Provided information:

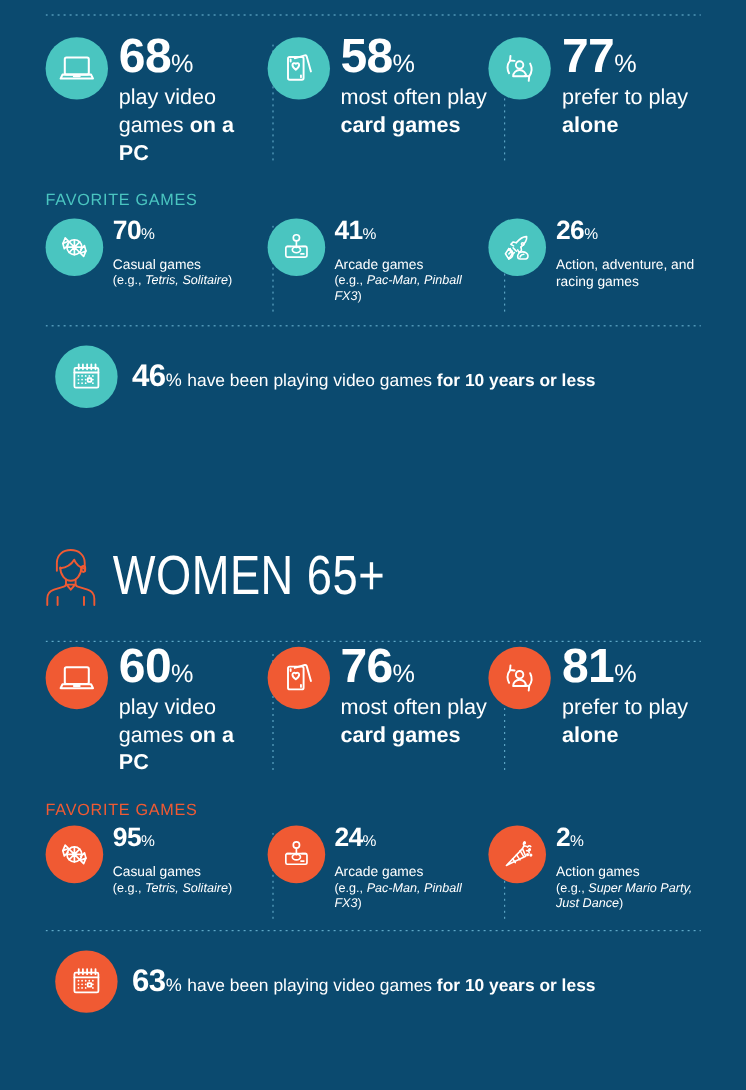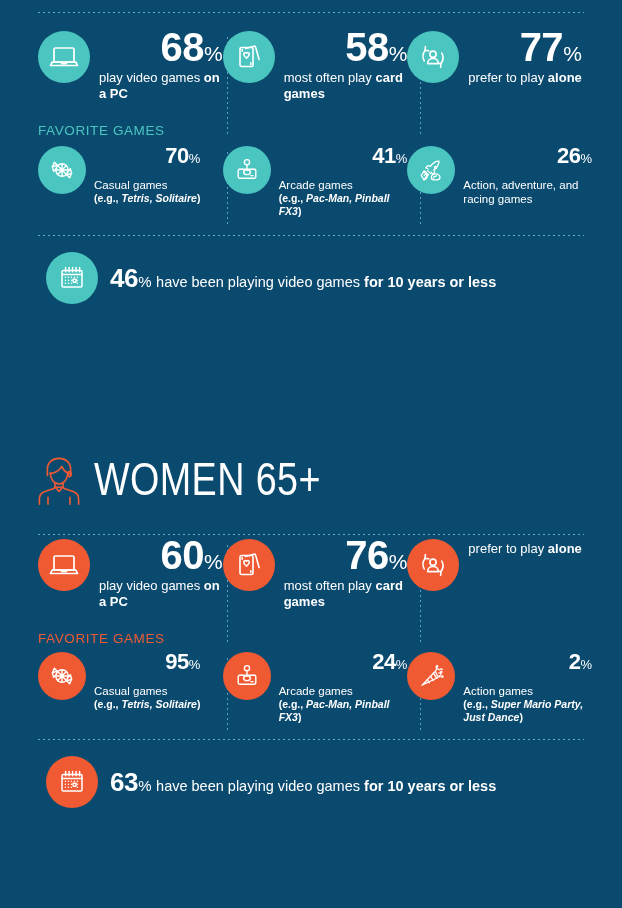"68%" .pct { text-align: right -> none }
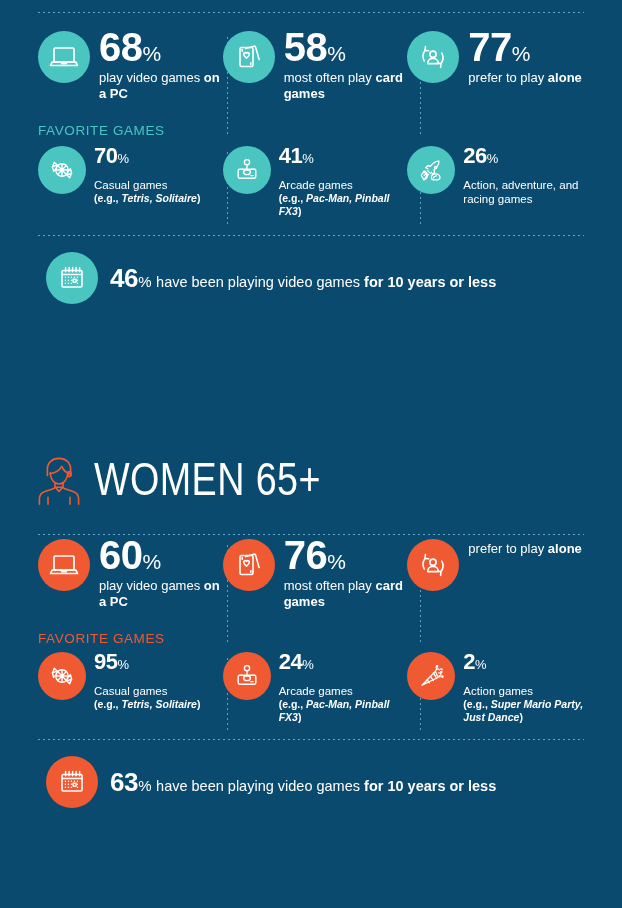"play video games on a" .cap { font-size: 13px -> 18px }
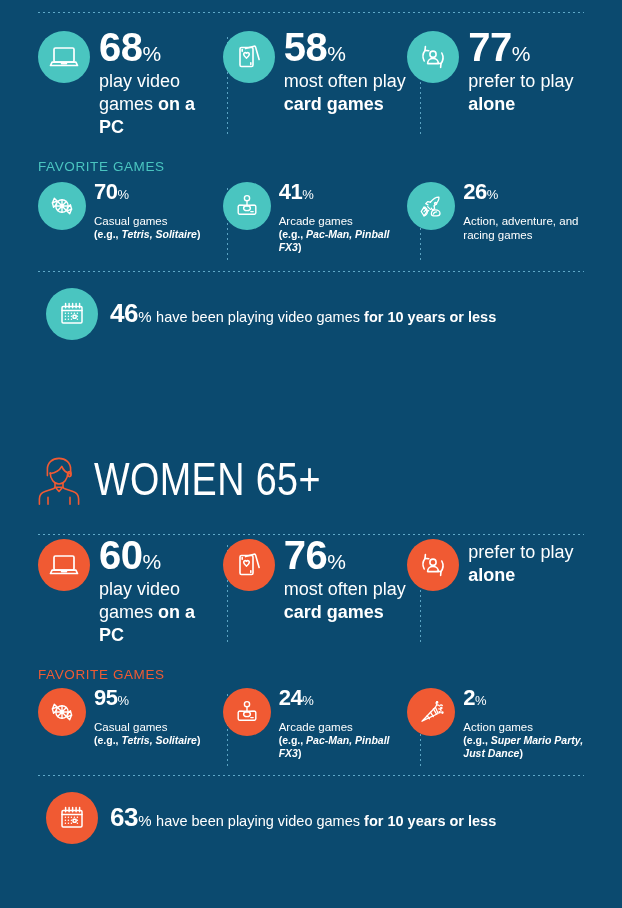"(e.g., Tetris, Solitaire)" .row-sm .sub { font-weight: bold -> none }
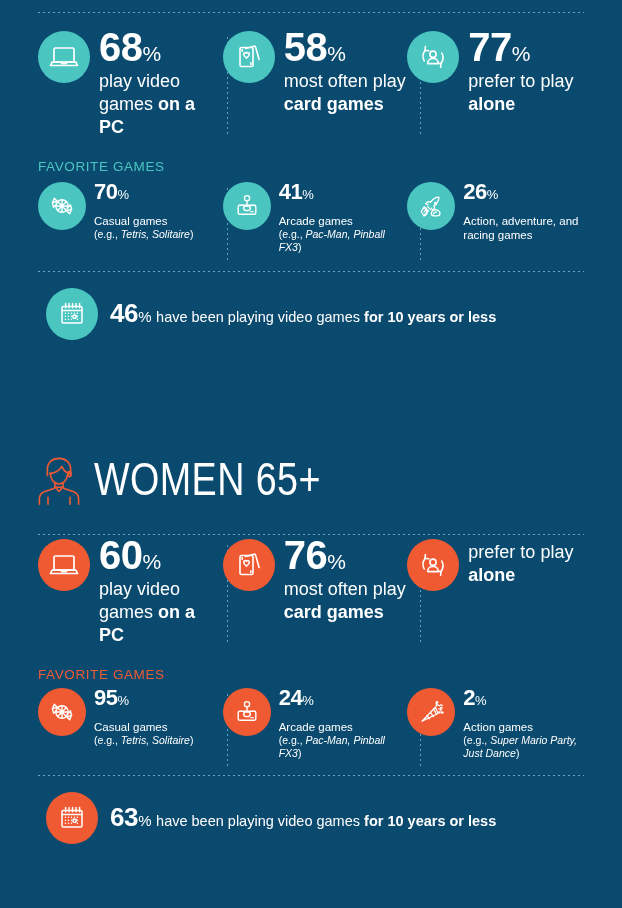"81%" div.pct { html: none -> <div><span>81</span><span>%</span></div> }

---

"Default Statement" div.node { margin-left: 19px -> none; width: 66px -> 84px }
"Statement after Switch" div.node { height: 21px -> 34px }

Problem description: With the pictures omitted, print the lines above exactly, beginning at the line with "font-weight: bold ->" and going on through the line with "html: none ->".

Reply:
"(e.g., Tetris, Solitaire)" .row-sm .sub { font-weight: bold -> none }
"81%" div.pct { html: none -> <div><span>81</span><span>%</span></div> }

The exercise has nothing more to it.